* WHAT IS EXPECTED *
Without including any images, output the listing below exactly.
◇ ◇ ◇ ◇
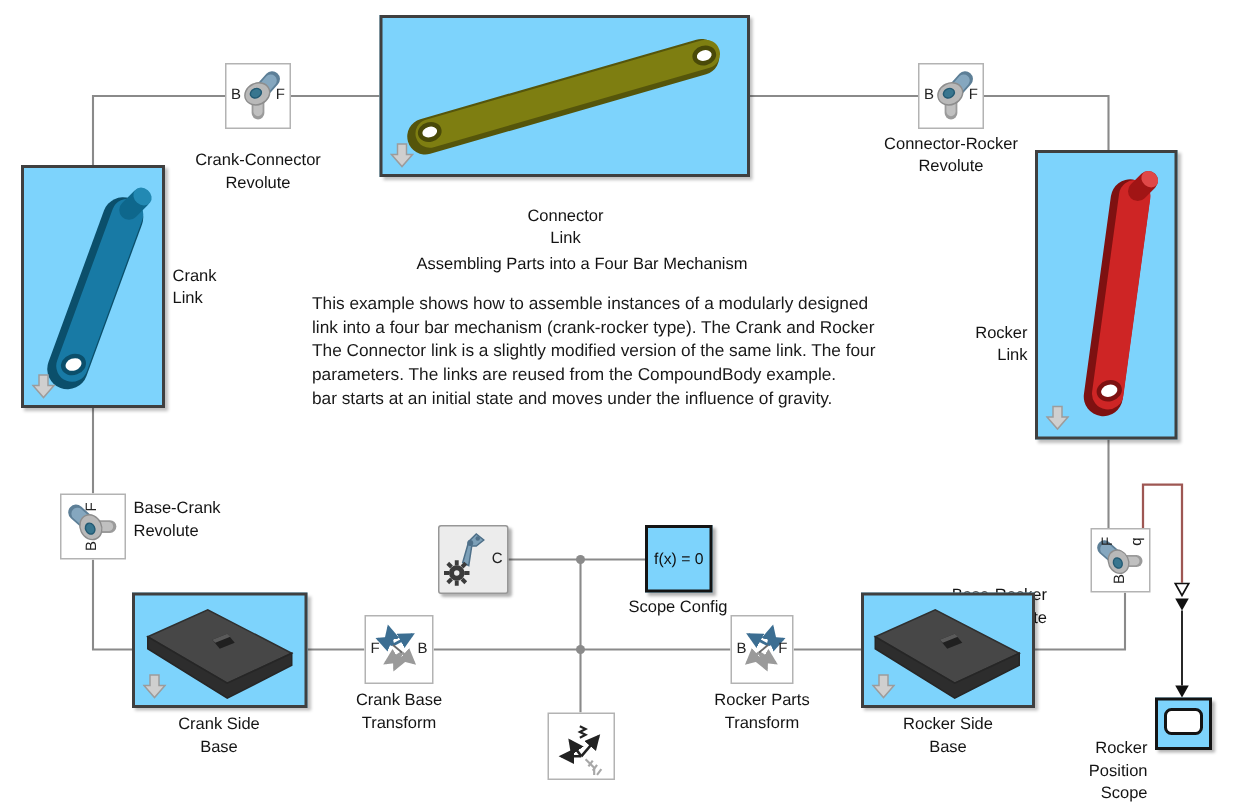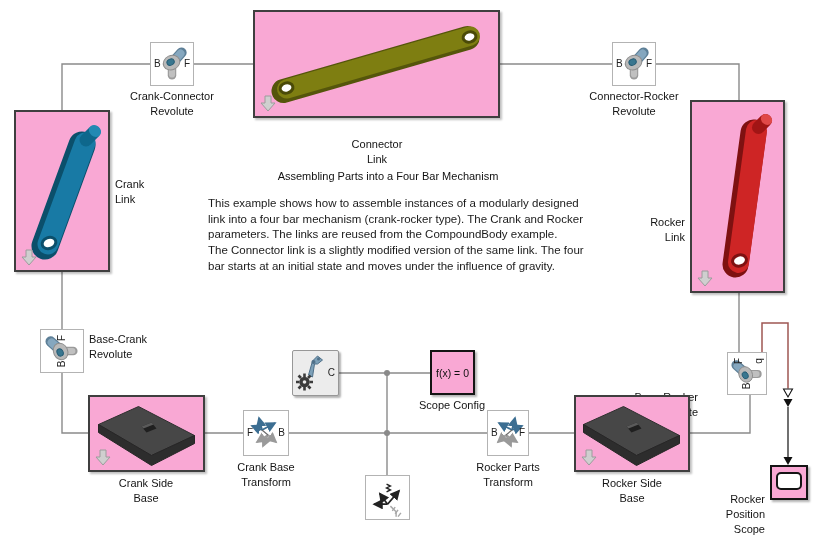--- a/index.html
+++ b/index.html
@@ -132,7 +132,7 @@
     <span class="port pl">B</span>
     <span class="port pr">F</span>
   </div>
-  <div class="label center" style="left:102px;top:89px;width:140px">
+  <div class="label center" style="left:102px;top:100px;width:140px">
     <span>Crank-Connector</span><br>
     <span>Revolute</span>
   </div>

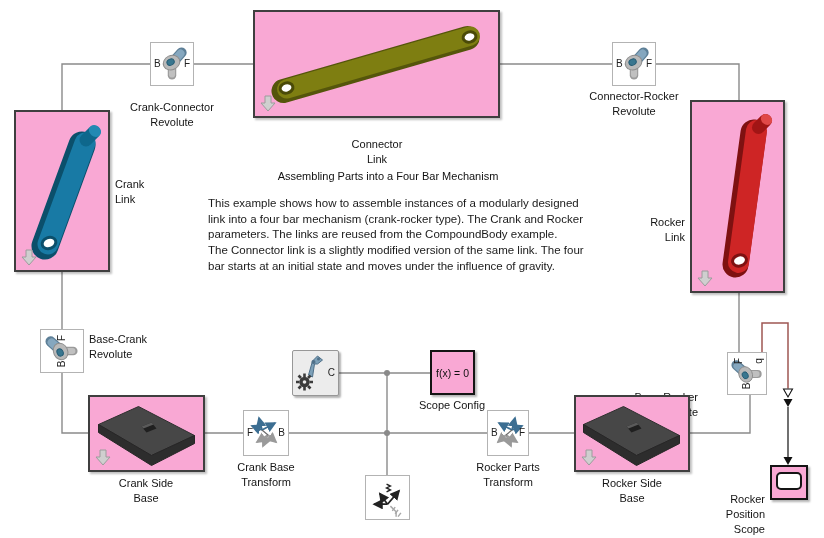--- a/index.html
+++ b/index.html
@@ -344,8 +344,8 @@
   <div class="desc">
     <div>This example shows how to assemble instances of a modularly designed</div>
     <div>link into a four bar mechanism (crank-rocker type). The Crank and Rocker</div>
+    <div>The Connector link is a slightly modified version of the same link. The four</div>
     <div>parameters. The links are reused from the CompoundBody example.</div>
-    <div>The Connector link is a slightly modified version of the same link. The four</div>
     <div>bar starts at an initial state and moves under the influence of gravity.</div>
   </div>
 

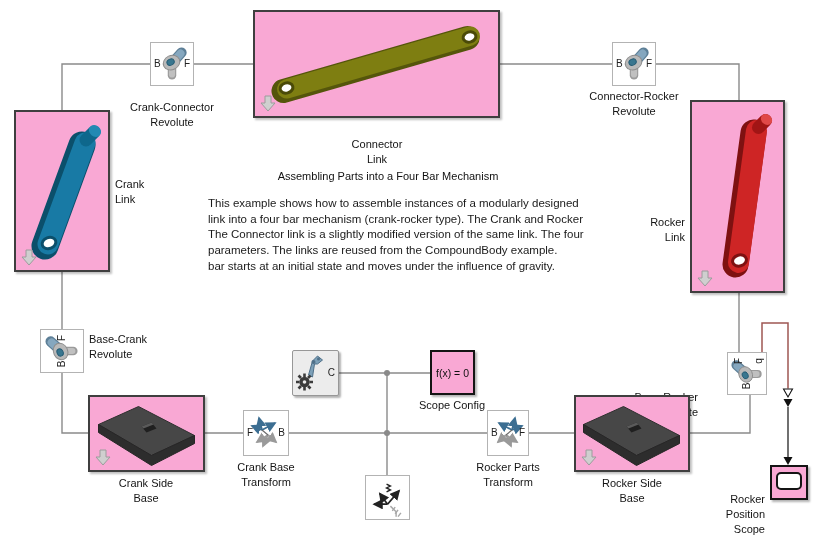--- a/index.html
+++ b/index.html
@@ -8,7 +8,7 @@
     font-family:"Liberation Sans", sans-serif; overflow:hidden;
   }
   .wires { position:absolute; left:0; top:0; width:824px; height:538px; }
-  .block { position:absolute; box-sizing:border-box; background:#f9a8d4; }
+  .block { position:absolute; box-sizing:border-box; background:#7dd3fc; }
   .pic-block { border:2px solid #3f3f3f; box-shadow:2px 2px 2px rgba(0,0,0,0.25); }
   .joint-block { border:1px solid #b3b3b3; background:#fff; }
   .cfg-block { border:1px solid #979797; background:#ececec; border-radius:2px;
◇ ◇ ◇ ◇
* EXERCISE RESPONSE *
--- a/index.html
+++ b/index.html
@@ -132,7 +132,7 @@
     <span class="port pl">B</span>
     <span class="port pr">F</span>
   </div>
-  <div class="label center" style="left:102px;top:89px;width:140px">
+  <div class="label center" style="left:102px;top:100px;width:140px">
     <span>Crank-Connector</span><br>
     <span>Revolute</span>
   </div>

--- a/index.html
+++ b/index.html
@@ -344,8 +344,8 @@
   <div class="desc">
     <div>This example shows how to assemble instances of a modularly designed</div>
     <div>link into a four bar mechanism (crank-rocker type). The Crank and Rocker</div>
+    <div>The Connector link is a slightly modified version of the same link. The four</div>
     <div>parameters. The links are reused from the CompoundBody example.</div>
-    <div>The Connector link is a slightly modified version of the same link. The four</div>
     <div>bar starts at an initial state and moves under the influence of gravity.</div>
   </div>
 

--- a/index.html
+++ b/index.html
@@ -8,7 +8,7 @@
     font-family:"Liberation Sans", sans-serif; overflow:hidden;
   }
   .wires { position:absolute; left:0; top:0; width:824px; height:538px; }
-  .block { position:absolute; box-sizing:border-box; background:#f9a8d4; }
+  .block { position:absolute; box-sizing:border-box; background:#7dd3fc; }
   .pic-block { border:2px solid #3f3f3f; box-shadow:2px 2px 2px rgba(0,0,0,0.25); }
   .joint-block { border:1px solid #b3b3b3; background:#fff; }
   .cfg-block { border:1px solid #979797; background:#ececec; border-radius:2px;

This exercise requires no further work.